Backing up the TSM client data can differ depending on the type of data. For example, a TSM agent can be used to back up an Oracle database while it is online. For regular AIX files:

/usr/tivoli/tsm/client/ba/bin/dsmc inc
To create the off-site tapes, we back up the primary storage pool tapes to the copy storage pool tapes. We do this with the TSM administrative client, dsmadmc. After starting the dsmadmc shell:

backup stgpool bkup_tapepool offsite_tape
The DRM report in our case will be in the /var/adm directory and will have a format of tsm.<DATE>.<TIME>, as mentioned previously. To create the DRM report:

prepare
To recover the TSM server, we will need the AIX install CDs, the TSM install CDs, and the DRM report. The DRM report contains scripts to recreate the TSM database, logs, options files, etc. We can combine these into one by creating a bootable install tape (AIX mksysb). All we need in this case is the AIX mksysb tape, which will contain everything else. As we will see later, this lets us ignore many of the scripts in the DRM report, saving a lot of time and effort. To create the AIX mksysb:

/usr/bin/mksysb -i /dev/rmt0
where /dev/rmt0 is the tape device to back up to.

After performing all of the above actions, the AIX mksysb tape, the TSM database backup tape, and all of the off-site data tapes must be sent to the off-site vault for safe keeping. Additionally, keep a copy of the installation media for restoring specific clients, such as AIX installation CDs, HP installation CDs, etc. This is done in case other ways of rebuilding the TSM clients fail and we have to rebuild the system.

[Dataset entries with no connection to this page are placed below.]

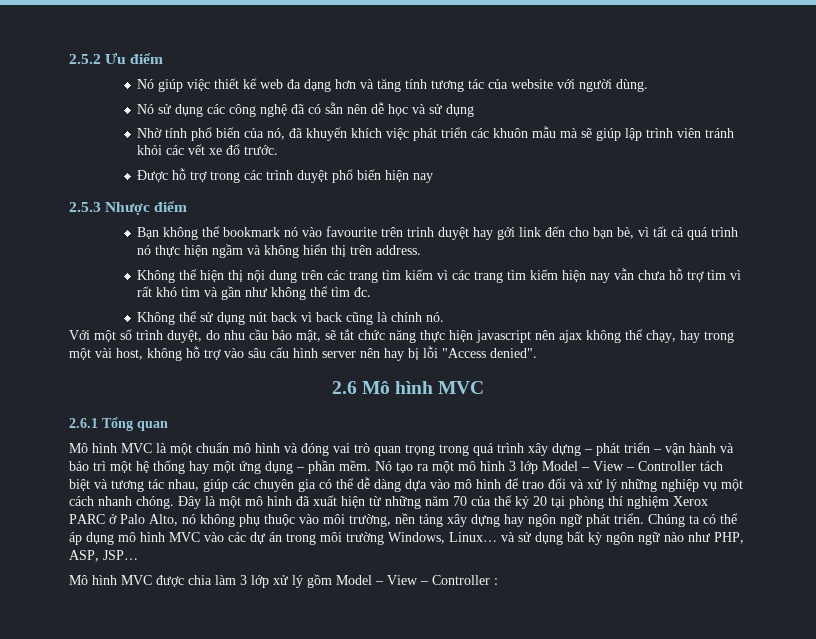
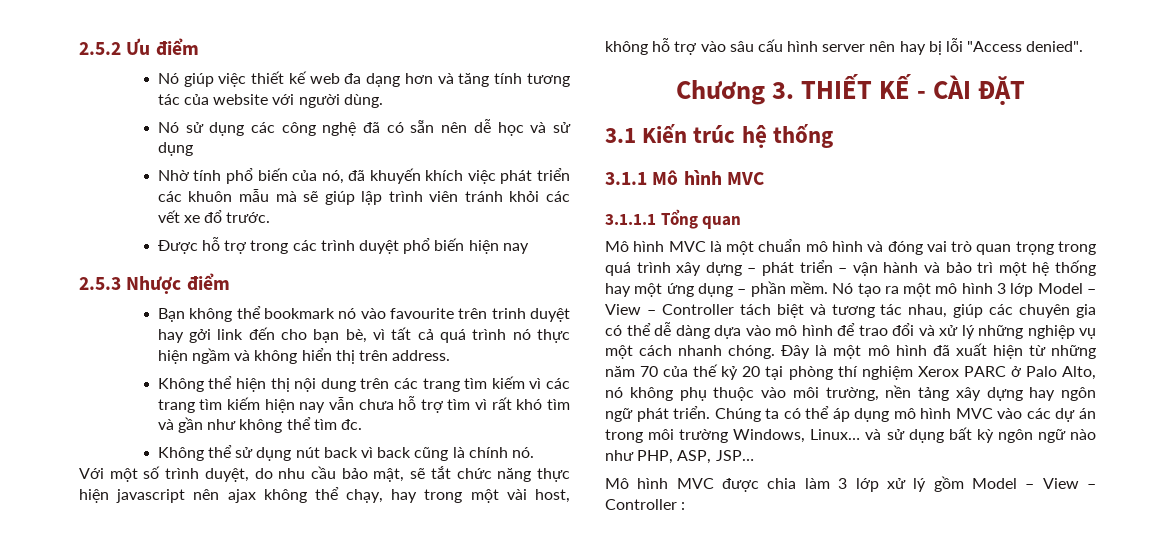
- 2.6 Mô hình MVC
+ Chương 3. THIẾT KẾ - CÀI ĐẶT
+ 3.1 Kiến trúc hệ thống
+ 3.1.1 Mô hình MVC
- 2.6.1 Tổng quan
+ 3.1.1.1 Tổng quan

Using DRM to Manage Off-Site Tapes

Without DRM, there are basically only a couple of states for the tapes, where access is equal to readwrite or offsite depending on whether it is in the tape library of out of the tape library. DRM adds more states that are useful for managing off-site tapes. Here are the more important states in the order that they would be used:

Mountable -- The tape is in the tape library and can be mounted into a tape drive for reading and writing.

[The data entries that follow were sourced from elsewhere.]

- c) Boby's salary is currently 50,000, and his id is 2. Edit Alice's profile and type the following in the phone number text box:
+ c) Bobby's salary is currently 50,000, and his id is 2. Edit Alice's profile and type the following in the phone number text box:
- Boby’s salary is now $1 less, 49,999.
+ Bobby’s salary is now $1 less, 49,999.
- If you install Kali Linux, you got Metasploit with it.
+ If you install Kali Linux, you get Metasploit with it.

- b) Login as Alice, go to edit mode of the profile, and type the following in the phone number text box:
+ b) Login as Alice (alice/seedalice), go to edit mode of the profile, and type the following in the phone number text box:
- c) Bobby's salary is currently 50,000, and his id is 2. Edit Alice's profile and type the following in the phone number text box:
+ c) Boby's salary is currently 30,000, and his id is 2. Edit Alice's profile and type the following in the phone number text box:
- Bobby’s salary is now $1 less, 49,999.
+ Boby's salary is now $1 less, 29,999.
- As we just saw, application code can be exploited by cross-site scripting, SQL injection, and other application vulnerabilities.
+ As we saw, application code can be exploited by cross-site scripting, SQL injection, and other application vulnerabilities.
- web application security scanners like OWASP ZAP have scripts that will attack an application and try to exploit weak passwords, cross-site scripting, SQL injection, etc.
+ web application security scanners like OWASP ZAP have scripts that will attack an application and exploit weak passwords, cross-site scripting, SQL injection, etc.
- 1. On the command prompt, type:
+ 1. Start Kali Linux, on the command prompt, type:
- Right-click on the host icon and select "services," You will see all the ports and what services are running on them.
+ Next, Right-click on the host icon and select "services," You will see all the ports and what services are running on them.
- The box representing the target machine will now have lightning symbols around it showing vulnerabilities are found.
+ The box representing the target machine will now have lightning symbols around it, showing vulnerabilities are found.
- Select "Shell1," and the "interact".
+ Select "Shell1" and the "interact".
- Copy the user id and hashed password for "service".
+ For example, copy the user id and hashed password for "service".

Courier -- The tape has been ejected from the tape library and is in transit to the off-site vault.

Vault -- The tape is in the off-site vault.

VaultRetrieve -- The data on the tape has expired or been moved to another tape so it no longer contains any data. It can be retrieved from the vault and used again. It is important to note that the TSM server automatically sets the tape to this state. It cannot manually be set to this state. The only way to manually set a tape to this state is to move the data from the tape or to delete the data contained in the tape.

CourierRetrieve -- The tape has been recalled from the vault and is in transit back to the office.

OnsiteRetrieve -- The courier has returned the tape to the office. Note that as soon as the tape is move to onsiteretrieve, TSM removes it from its database. As far as TSM is concerned, the tape no longer exists. This is because as the tape is returned to the office, it can actually be used on other systems and does not necessarily have to be returned to this particular TSM server.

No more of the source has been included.